The Friday Afternoon Club by Griffin Dunne
In the first few pages of The Friday Afternoon Club, the author drops the names of Jacqueline Bouvier, Admiral John Cain, John Fitzgerald Kennedy, his future aunt Joan Didion, his uncle John Gregory Dunne, Stephen Sondheim, Clifford Odets, Bono, Paul Newman, James Dean, his bewitching babysitter Elizabeth Montgomery and his father Dominick Dunne. He also mentions that Sean Connery saved him from drowning at a pool party. Not for self-aggrandisement, more to give the reader a feeling of the milieu that he grew up in and setting the scene for what the book is going to explore.
The ‘family memoir’ promise of the subtitle is strictly adhered to; Griffin, the star of After Hours, is not the centre of this memoir. The sprawling Irish-American Dunne family hold the heart of this story.
Griffin grows up in serious bourgeois comfort. Dominick is a big-time producer of TV shows and eventually movies. The first third of this book details Dominick’s rise and fall. Producing a disastrous movie overseas that cost him his career, Dominick returned to Hollywood in ignominy and fled to a cabin in the woods to become a writer.
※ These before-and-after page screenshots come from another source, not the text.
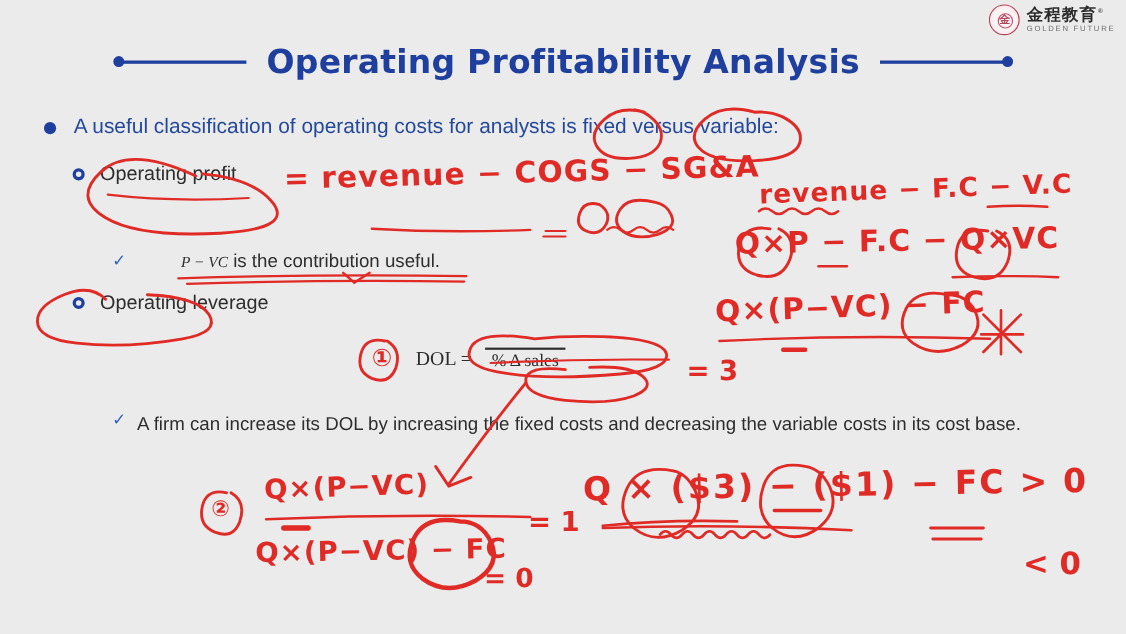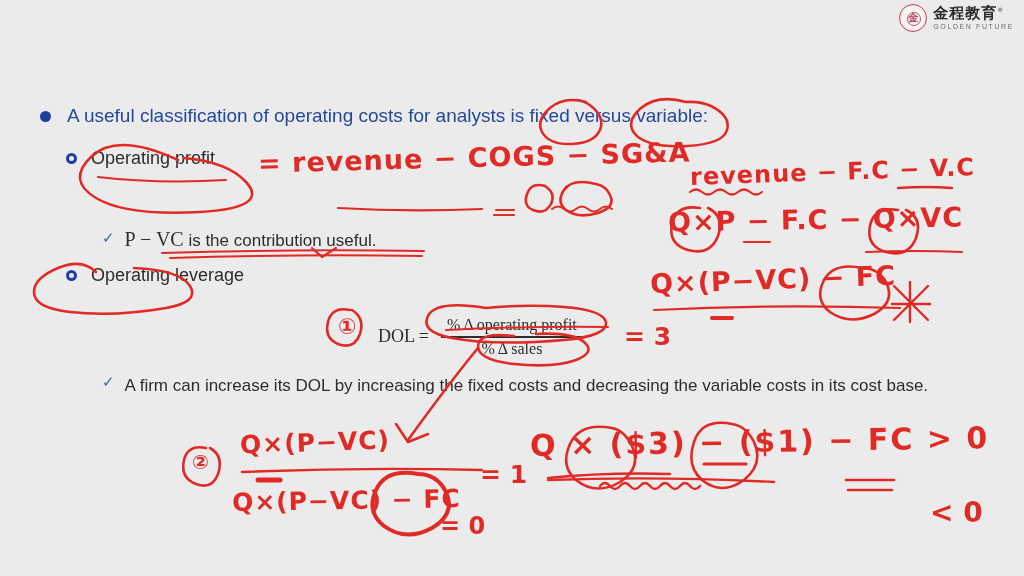"Operating Profitability Analysis" div.title-row { html: none -> <div> <span> <span></span> <span></span> </span> <span>Operating Profitability Analysis</span> <span> <span></span> <span></span> </span> </div> }
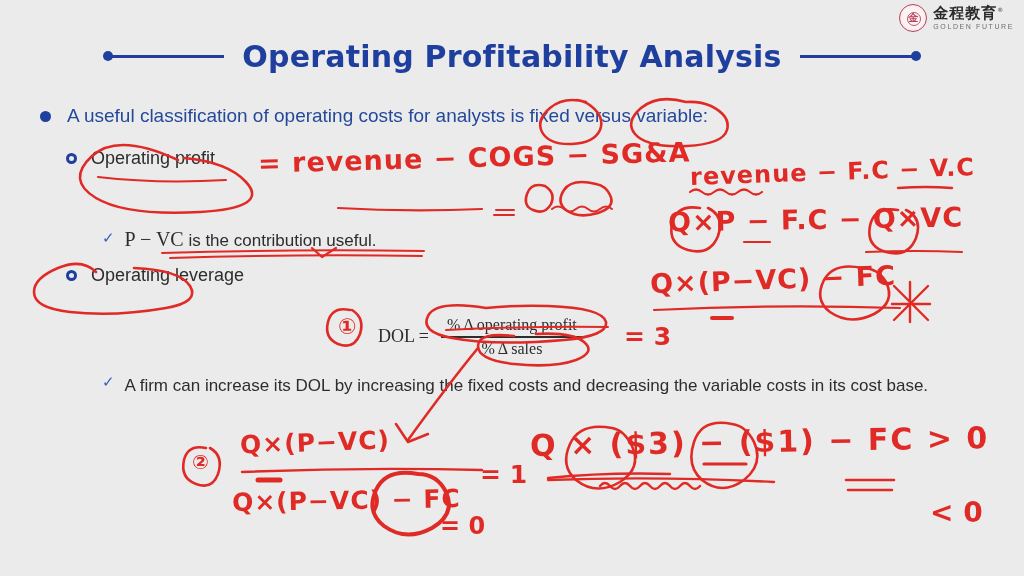"P − VC" #cm-line .ital { font-size: 20px -> 14px; font-style: none -> italic; margin-left: none -> 40px }
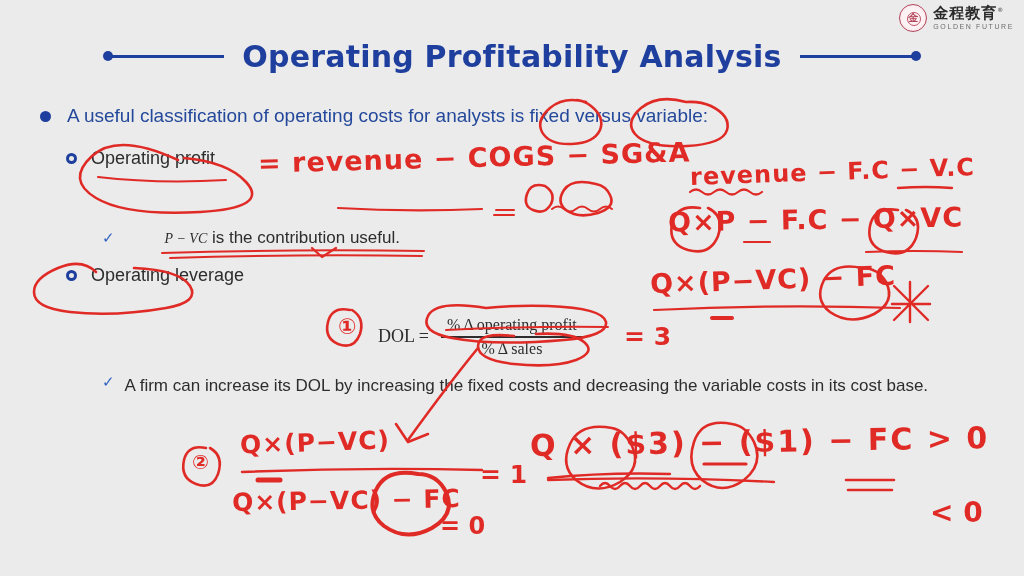"% Δ operating profit" span.num { html: <span>% Δ operating profit</span> -> none }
When Griffin’s sister Dominique is strangled by her abusive boyfriend, the family are appalled at how the murderer’s defence team tries to blame the victim for provoking the killer. Tina Brown, who Dominick had met at a party to celebrate when she took over Vanity Fair magazine, had promised him if he kept a diary she would find a way to publish it. This diary became a testimony to the horror of the legal system. It also made a literary star out of Dominick, who became famous for writing about high-society murder cases all the way through to O.J. Simpson.
This is one of the most fascinating and tragic family sagas you could ever hope to read.